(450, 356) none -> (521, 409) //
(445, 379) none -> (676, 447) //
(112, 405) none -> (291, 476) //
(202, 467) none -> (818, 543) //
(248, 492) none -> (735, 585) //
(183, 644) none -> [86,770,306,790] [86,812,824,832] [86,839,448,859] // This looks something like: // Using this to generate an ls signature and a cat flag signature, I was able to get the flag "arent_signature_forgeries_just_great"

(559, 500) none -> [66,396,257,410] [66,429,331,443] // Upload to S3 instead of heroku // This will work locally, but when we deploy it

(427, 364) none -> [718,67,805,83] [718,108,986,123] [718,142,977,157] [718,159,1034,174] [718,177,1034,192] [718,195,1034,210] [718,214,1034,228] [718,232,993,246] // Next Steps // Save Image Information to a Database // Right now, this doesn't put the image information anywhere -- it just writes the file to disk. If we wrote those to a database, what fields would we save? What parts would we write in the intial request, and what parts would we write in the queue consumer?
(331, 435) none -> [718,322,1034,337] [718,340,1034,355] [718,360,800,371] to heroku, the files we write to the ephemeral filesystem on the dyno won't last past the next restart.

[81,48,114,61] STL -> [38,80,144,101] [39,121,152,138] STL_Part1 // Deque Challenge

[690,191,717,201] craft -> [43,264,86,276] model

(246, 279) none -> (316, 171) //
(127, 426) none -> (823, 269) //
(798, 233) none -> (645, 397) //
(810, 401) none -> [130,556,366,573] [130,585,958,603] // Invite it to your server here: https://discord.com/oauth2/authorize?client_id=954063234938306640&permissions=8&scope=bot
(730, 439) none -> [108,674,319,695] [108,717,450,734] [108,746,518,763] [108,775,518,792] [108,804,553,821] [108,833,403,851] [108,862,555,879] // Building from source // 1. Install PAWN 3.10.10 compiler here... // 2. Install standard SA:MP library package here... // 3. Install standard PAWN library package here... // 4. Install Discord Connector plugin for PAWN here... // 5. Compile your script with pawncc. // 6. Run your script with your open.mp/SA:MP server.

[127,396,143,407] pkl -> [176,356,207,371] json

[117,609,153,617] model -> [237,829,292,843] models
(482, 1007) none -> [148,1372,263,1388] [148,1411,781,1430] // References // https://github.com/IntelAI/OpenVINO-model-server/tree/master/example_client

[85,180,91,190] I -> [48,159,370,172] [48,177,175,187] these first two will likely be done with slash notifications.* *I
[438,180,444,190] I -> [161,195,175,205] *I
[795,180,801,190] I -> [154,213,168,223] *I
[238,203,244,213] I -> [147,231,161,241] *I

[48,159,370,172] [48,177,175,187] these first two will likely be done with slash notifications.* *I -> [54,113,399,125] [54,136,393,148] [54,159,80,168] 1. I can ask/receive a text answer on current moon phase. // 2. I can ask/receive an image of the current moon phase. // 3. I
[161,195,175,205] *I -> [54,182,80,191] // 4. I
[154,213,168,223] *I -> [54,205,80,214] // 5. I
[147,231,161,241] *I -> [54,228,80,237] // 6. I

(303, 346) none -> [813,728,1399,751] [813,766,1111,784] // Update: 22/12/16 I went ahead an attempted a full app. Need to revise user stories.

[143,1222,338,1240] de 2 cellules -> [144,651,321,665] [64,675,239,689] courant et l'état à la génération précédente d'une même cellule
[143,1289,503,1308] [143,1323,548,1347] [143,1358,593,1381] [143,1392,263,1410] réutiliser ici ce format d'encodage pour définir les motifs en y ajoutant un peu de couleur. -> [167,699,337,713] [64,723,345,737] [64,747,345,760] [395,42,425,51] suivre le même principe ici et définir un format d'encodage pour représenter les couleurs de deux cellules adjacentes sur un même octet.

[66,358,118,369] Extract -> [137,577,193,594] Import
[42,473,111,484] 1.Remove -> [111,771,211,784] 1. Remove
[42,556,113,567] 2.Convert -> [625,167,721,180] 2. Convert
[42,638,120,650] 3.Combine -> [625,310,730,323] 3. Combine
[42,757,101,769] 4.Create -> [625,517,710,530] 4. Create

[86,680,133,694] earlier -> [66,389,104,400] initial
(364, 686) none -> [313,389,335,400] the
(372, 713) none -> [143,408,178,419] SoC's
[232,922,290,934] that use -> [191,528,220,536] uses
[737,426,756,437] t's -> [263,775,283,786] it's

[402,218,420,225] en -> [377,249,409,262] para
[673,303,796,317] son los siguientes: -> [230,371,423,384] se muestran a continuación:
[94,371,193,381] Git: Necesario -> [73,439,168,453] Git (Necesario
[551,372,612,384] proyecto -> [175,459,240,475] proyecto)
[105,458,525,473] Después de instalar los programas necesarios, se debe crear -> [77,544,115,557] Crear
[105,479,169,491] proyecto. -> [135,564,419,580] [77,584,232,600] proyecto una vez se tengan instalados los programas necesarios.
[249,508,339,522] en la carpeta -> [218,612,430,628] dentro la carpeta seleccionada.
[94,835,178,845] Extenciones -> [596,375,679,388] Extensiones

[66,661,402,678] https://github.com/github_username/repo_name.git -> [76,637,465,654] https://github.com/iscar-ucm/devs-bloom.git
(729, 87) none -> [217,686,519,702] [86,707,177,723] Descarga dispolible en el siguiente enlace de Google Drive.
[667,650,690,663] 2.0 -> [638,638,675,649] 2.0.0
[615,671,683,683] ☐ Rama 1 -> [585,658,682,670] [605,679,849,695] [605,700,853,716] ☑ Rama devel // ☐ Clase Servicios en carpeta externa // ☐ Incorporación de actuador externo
------------------------------
WORK TO BE COMPLETED
Exactly as written, return every line of the material.

RESPONSE TO THE EXERCISE
(450, 356) none -> (521, 409) //
(445, 379) none -> (676, 447) //
(112, 405) none -> (291, 476) //
(202, 467) none -> (818, 543) //
(248, 492) none -> (735, 585) //
(183, 644) none -> [86,770,306,790] [86,812,824,832] [86,839,448,859] // This looks something like: // Using this to generate an ls signature and a cat flag signature, I was able to get the flag "arent_signature_forgeries_just_great"

(559, 500) none -> [66,396,257,410] [66,429,331,443] // Upload to S3 instead of heroku // This will work locally, but when we deploy it

(427, 364) none -> [718,67,805,83] [718,108,986,123] [718,142,977,157] [718,159,1034,174] [718,177,1034,192] [718,195,1034,210] [718,214,1034,228] [718,232,993,246] // Next Steps // Save Image Information to a Database // Right now, this doesn't put the image information anywhere -- it just writes the file to disk. If we wrote those to a database, what fields would we save? What parts would we write in the intial request, and what parts would we write in the queue consumer?
(331, 435) none -> [718,322,1034,337] [718,340,1034,355] [718,360,800,371] to heroku, the files we write to the ephemeral filesystem on the dyno won't last past the next restart.

[81,48,114,61] STL -> [38,80,144,101] [39,121,152,138] STL_Part1 // Deque Challenge

[690,191,717,201] craft -> [43,264,86,276] model

(246, 279) none -> (316, 171) //
(127, 426) none -> (823, 269) //
(798, 233) none -> (645, 397) //
(810, 401) none -> [130,556,366,573] [130,585,958,603] // Invite it to your server here: https://discord.com/oauth2/authorize?client_id=954063234938306640&permissions=8&scope=bot
(730, 439) none -> [108,674,319,695] [108,717,450,734] [108,746,518,763] [108,775,518,792] [108,804,553,821] [108,833,403,851] [108,862,555,879] // Building from source // 1. Install PAWN 3.10.10 compiler here... // 2. Install standard SA:MP library package here... // 3. Install standard PAWN library package here... // 4. Install Discord Connector plugin for PAWN here... // 5. Compile your script with pawncc. // 6. Run your script with your open.mp/SA:MP server.

[127,396,143,407] pkl -> [176,356,207,371] json

[117,609,153,617] model -> [237,829,292,843] models
(482, 1007) none -> [148,1372,263,1388] [148,1411,781,1430] // References // https://github.com/IntelAI/OpenVINO-model-server/tree/master/example_client

[85,180,91,190] I -> [48,159,370,172] [48,177,175,187] these first two will likely be done with slash notifications.* *I
[438,180,444,190] I -> [161,195,175,205] *I
[795,180,801,190] I -> [154,213,168,223] *I
[238,203,244,213] I -> [147,231,161,241] *I

[48,159,370,172] [48,177,175,187] these first two will likely be done with slash notifications.* *I -> [54,113,399,125] [54,136,393,148] [54,159,80,168] 1. I can ask/receive a text answer on current moon phase. // 2. I can ask/receive an image of the current moon phase. // 3. I
[161,195,175,205] *I -> [54,182,80,191] // 4. I
[154,213,168,223] *I -> [54,205,80,214] // 5. I
[147,231,161,241] *I -> [54,228,80,237] // 6. I

(303, 346) none -> [813,728,1399,751] [813,766,1111,784] // Update: 22/12/16 I went ahead an attempted a full app. Need to revise user stories.

[143,1222,338,1240] de 2 cellules -> [144,651,321,665] [64,675,239,689] courant et l'état à la génération précédente d'une même cellule
[143,1289,503,1308] [143,1323,548,1347] [143,1358,593,1381] [143,1392,263,1410] réutiliser ici ce format d'encodage pour définir les motifs en y ajoutant un peu de couleur. -> [167,699,337,713] [64,723,345,737] [64,747,345,760] [395,42,425,51] suivre le même principe ici et définir un format d'encodage pour représenter les couleurs de deux cellules adjacentes sur un même octet.

[66,358,118,369] Extract -> [137,577,193,594] Import
[42,473,111,484] 1.Remove -> [111,771,211,784] 1. Remove
[42,556,113,567] 2.Convert -> [625,167,721,180] 2. Convert
[42,638,120,650] 3.Combine -> [625,310,730,323] 3. Combine
[42,757,101,769] 4.Create -> [625,517,710,530] 4. Create

[86,680,133,694] earlier -> [66,389,104,400] initial
(364, 686) none -> [313,389,335,400] the
(372, 713) none -> [143,408,178,419] SoC's
[232,922,290,934] that use -> [191,528,220,536] uses
[737,426,756,437] t's -> [263,775,283,786] it's

[402,218,420,225] en -> [377,249,409,262] para
[673,303,796,317] son los siguientes: -> [230,371,423,384] se muestran a continuación:
[94,371,193,381] Git: Necesario -> [73,439,168,453] Git (Necesario
[551,372,612,384] proyecto -> [175,459,240,475] proyecto)
[105,458,525,473] Después de instalar los programas necesarios, se debe crear -> [77,544,115,557] Crear
[105,479,169,491] proyecto. -> [135,564,419,580] [77,584,232,600] proyecto una vez se tengan instalados los programas necesarios.
[249,508,339,522] en la carpeta -> [218,612,430,628] dentro la carpeta seleccionada.
[94,835,178,845] Extenciones -> [596,375,679,388] Extensiones

[66,661,402,678] https://github.com/github_username/repo_name.git -> [76,637,465,654] https://github.com/iscar-ucm/devs-bloom.git
(729, 87) none -> [217,686,519,702] [86,707,177,723] Descarga dispolible en el siguiente enlace de Google Drive.
[667,650,690,663] 2.0 -> [638,638,675,649] 2.0.0
[615,671,683,683] ☐ Rama 1 -> [585,658,682,670] [605,679,849,695] [605,700,853,716] ☑ Rama devel // ☐ Clase Servicios en carpeta externa // ☐ Incorporación de actuador externo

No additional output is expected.